Среди моих многочисленных родственников отец имел не слишком завидную репутацию человека, не хватающего звезд с неба, не умеющего найти легкую работу, обеспечить семье сытую и безбедную жизнь. Таково было отношение еврейской мещанской среды к человеку, не пытавшемуся стать не маклером, ни ремесленником, избравшему для себя профессию рабочего.

Думая об отце – а я о нем сейчас очень часто и много думаю, – я прихожу к заключению, что чертой, наиболее ярко в нем выраженной, было чувство долга. Жизнь представлялась ему несложной, но требующей упорства и преодоления. И он преодолевал ее молча, не отступая от правил, раз и навсегда принятых. Каждое дело, за которое он брался, он делал медленно, но основательно, не ловча, не хитря. Он был хорошим семьянином, очень любил своих детей и считал себя вечным их должником. Чтобы заработать на хлеб детям, обуть и одеть их, он готов был копать канавы, чистить улицы, выполнять самую черную работу. И он ее делал – без жалоб, молчаливо, как должное.

По всем понятиям среды, из которой он вышел, отец мог сделать себе «карьеру» при советской власти. Его родные были крупными работниками, с первых же лет революции отец шел всегда за большевиками. И тем не менее он не стал «комиссаром», не носил кожаной куртки, не выступал на митингах – он остался таким же рабочим, как и раньше. В начале тридцатых годов отец работал на фабрике в Москве и был одним из самых уважаемых людей в своем коллективе, избравшем его в Московский Совет. Но и здесь он оставался таким же тихим и скромным человеком, незаметно делающим свое дело. В самые трудные годы я никогда не слышал от него ни одной жалобы. Году в тридцать втором – тридцать третьем, когда в Москве было очень голодно, я прибегал в родительский дом (я жил тогда уже отдельно) и немного удивлялся, что родители похудели, побледнели, что мои любимые блюда, которыми неизменно угощала мама, стали более постными, не такими вкусными, как прежде. И только тогда, когда получил кучу каких–то пайков и принес их маме, я узнал, что много месяцев родители мои не видели мяса, не ели ничего, кроме скудного рядового пайка тех трудных лет.

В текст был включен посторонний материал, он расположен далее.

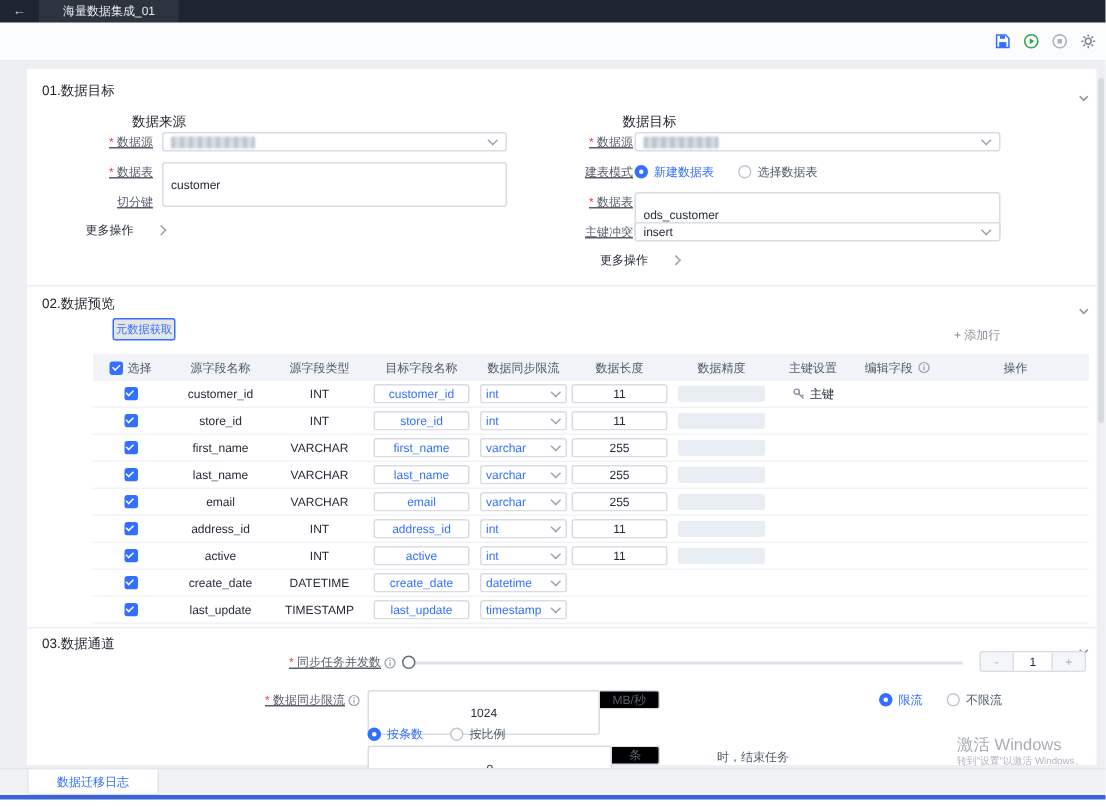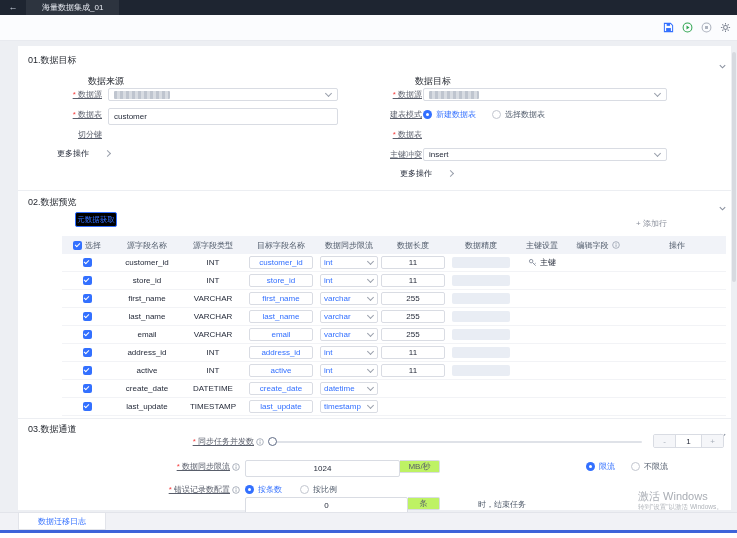--- a/index.html
+++ b/index.html
@@ -25,7 +25,7 @@
   .req::before{content:"* ";color:#f53f3f;}
   .field{border:1px solid #d9dce3;border-radius:2px;background:#fff;height:13px;display:flex;align-items:center;
     justify-content:space-between;padding:0 5px;font-size:8px;}
-  .field-in{border:1px solid #d9dce3;border-radius:2px;background:#fff;height:17px;font-size:8px;color:#252b3a;
+  .field-in{border:1px solid #d9dce3;border-radius:2px;background:#fff;height:30px;font-size:8px;color:#252b3a;
     padding:0 5px;outline:none;font-family:inherit;}
   .ph{color:#b4b9c3;}
   .chev{width:7px;height:7px;position:relative;flex:0 0 auto;}

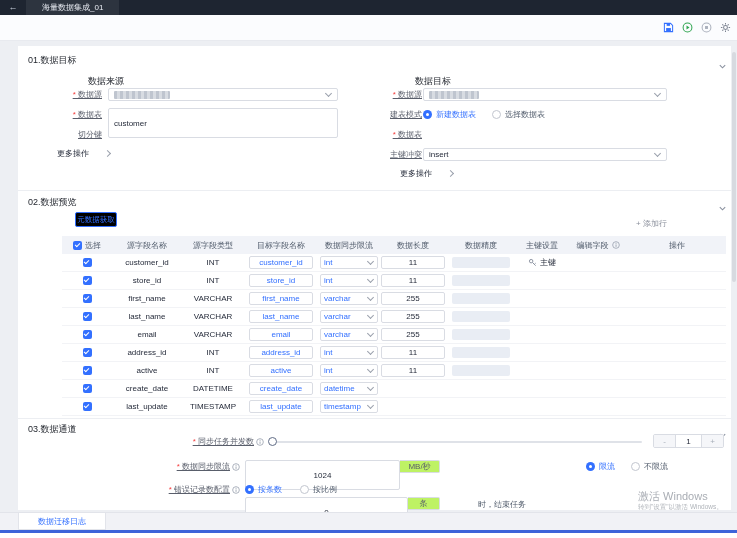--- a/index.html
+++ b/index.html
@@ -176,6 +176,7 @@
     <div class="abs lblbox" style="left:344px;top:82px;width:60px;">
       <span class="lbl req">数据表</span>
     </div>
+    <input class="abs field-in" style="left: 405px; top: 82px; width: 244px;" value="ods_customer">
 
     <div class="abs lblbox" style="left:344px;top:102px;width:60px;">
       <span class="lbl">主键冲突</span>

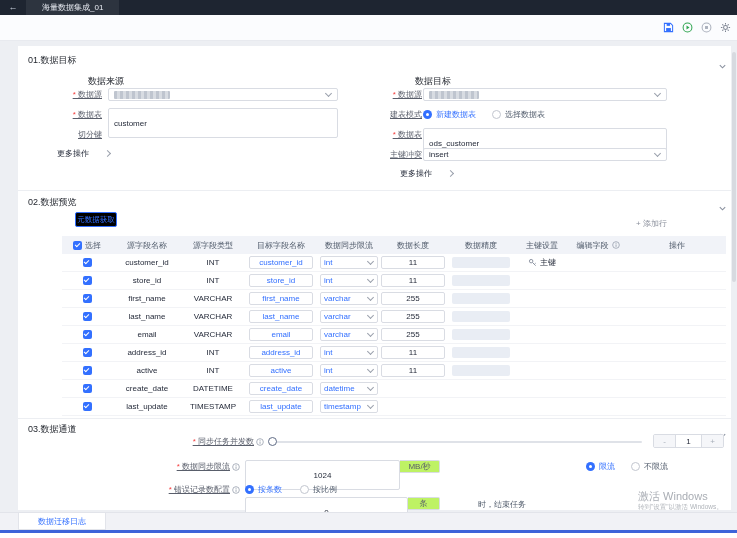--- a/index.html
+++ b/index.html
@@ -43,7 +43,7 @@
   .radio-row{display:flex;align-items:center;gap:4px;height:13px;font-size:8px;color:#4e5969;}
   .opt{white-space:nowrap;}
   .blue{color:#3370ff;}
-  .btn-outline{border:1px solid #3370ff;color:#3370ff;background:#000000;border-radius:2px;font-size:7.5px;
+  .btn-outline{border:1px solid #3370ff;color:#3370ff;background:#e5e5e5;border-radius:2px;font-size:7.5px;
     display:flex;align-items:center;justify-content:center;cursor:pointer;white-space:nowrap;}
   .addrow{font-size:8px;color:#8a8f9b;display:flex;align-items:center;cursor:pointer;white-space:nowrap;}
   

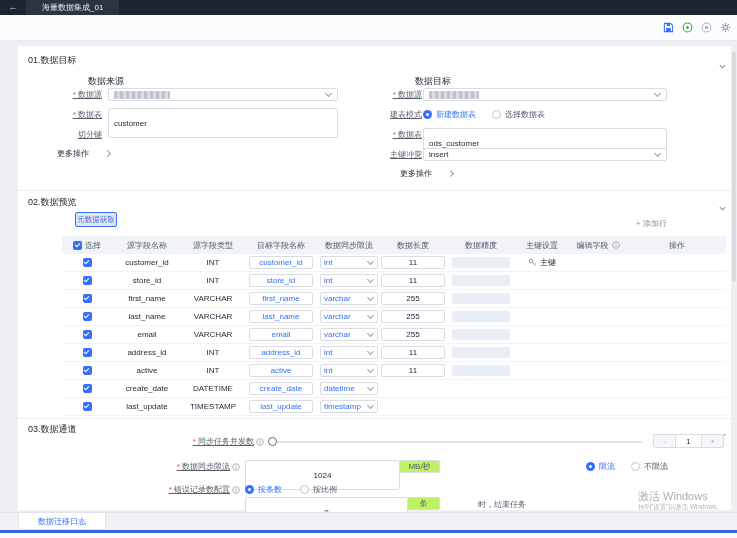--- a/index.html
+++ b/index.html
@@ -69,7 +69,7 @@
   .s-btn{width:21px;background:#f5f6f9;color:#a7adb8;display:flex;align-items:center;justify-content:center;cursor:pointer;}
   .s-val{width:27px;background:#fff;display:flex;align-items:center;justify-content:center;
     border-left:1px solid #d9dce3;border-right:1px solid #d9dce3;color:#252b3a;}
-  .suffix{position:absolute;background:#bef264;border:1px solid #d9dce3;border-left:none;color:#595e6b;
+  .suffix{position:absolute;background:#000000;border:1px solid #d9dce3;border-left:none;color:#595e6b;
     display:flex;align-items:center;justify-content:center;font-size:8px;height:13px;border-radius:0 2px 2px 0;}
   .plain{font-size:8px;color:#4e5969;white-space:nowrap;}
   

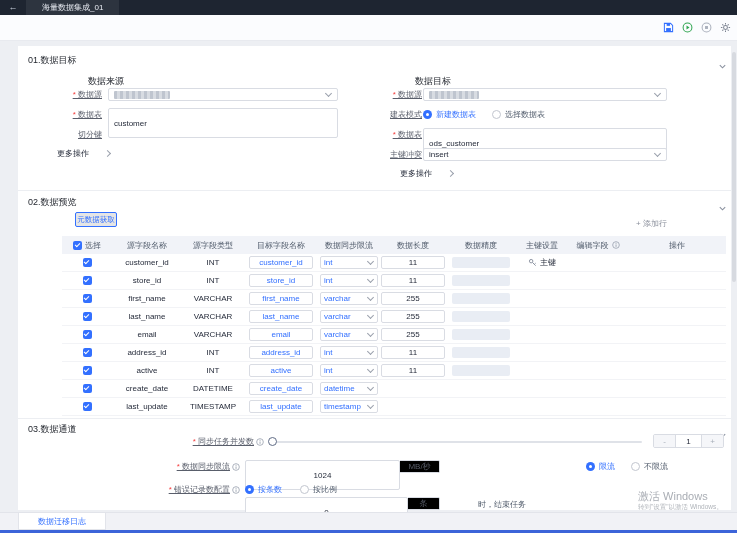--- a/index.html
+++ b/index.html
@@ -502,14 +502,6 @@
       <span class="opt">不限流</span>
     </div>
 
-    <div class="abs lblbox" style="left:56px;top:437px;width:166px;">
-      <span class="lbl req">错误记录数配置</span>
-      <svg class="info" width="8" height="8" viewBox="0 0 12 12">
-          <circle cx="6" cy="6" r="5" fill="none" stroke="#98a0ad" stroke-width="1.2"></circle>
-          <rect x="5.4" y="5.2" width="1.3" height="3.6" fill="#98a0ad"></rect>
-          <rect x="5.4" y="2.8" width="1.3" height="1.4" fill="#98a0ad"></rect>
-        </svg>
-    </div>
     <div class="abs radio-row" style="left:227px;top:437px;">
       <span class="radio on"></span>
       <span class="opt blue">按条数</span>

Как и большинство людей, отец мой был честолюбив. Но это честолюбие проявлялось в одном – в гордости за своих детей. Он никогда не вмешивался в нашу жизнь, предоставлял нам полную самостоятельность, и в то же время страстно, с любовью и гордостью следил за нашими первыми жизненными успехами. Журнал с моей статьей, газету, в которой говорилось о работе другого сына, Соли, он всегда клал на видное место и сердился на маму, когда она их убирала во время уборки. Он любил выпить, мой отец, и тогда в кругу родных и друзей любимой темой наивного хвастовства были его дети.

 

Думая сейчас об отце, поражаюсь душевному отупению, овладевшему мной позже, в самостоятельной жизни. Как я любил отца в детстве и как отвратительно равнодушно и снисходительно обращался с ним, став взрослым. До сих пор не понимаю природы этого!

Как все в нашем роду, отец был радикально настроен. В юности, до женитьбы, увлекался политикой, был членом «Бунда», а уже очень немолодым, обремененным большой семьей, в 1924 году, в «Ленинский призыв" вступил в партию. Почему? Не корысти ради. Всю жизнь до самой смерти он был рабочим и никогда не пытался изменить свой социальный и общественный статус.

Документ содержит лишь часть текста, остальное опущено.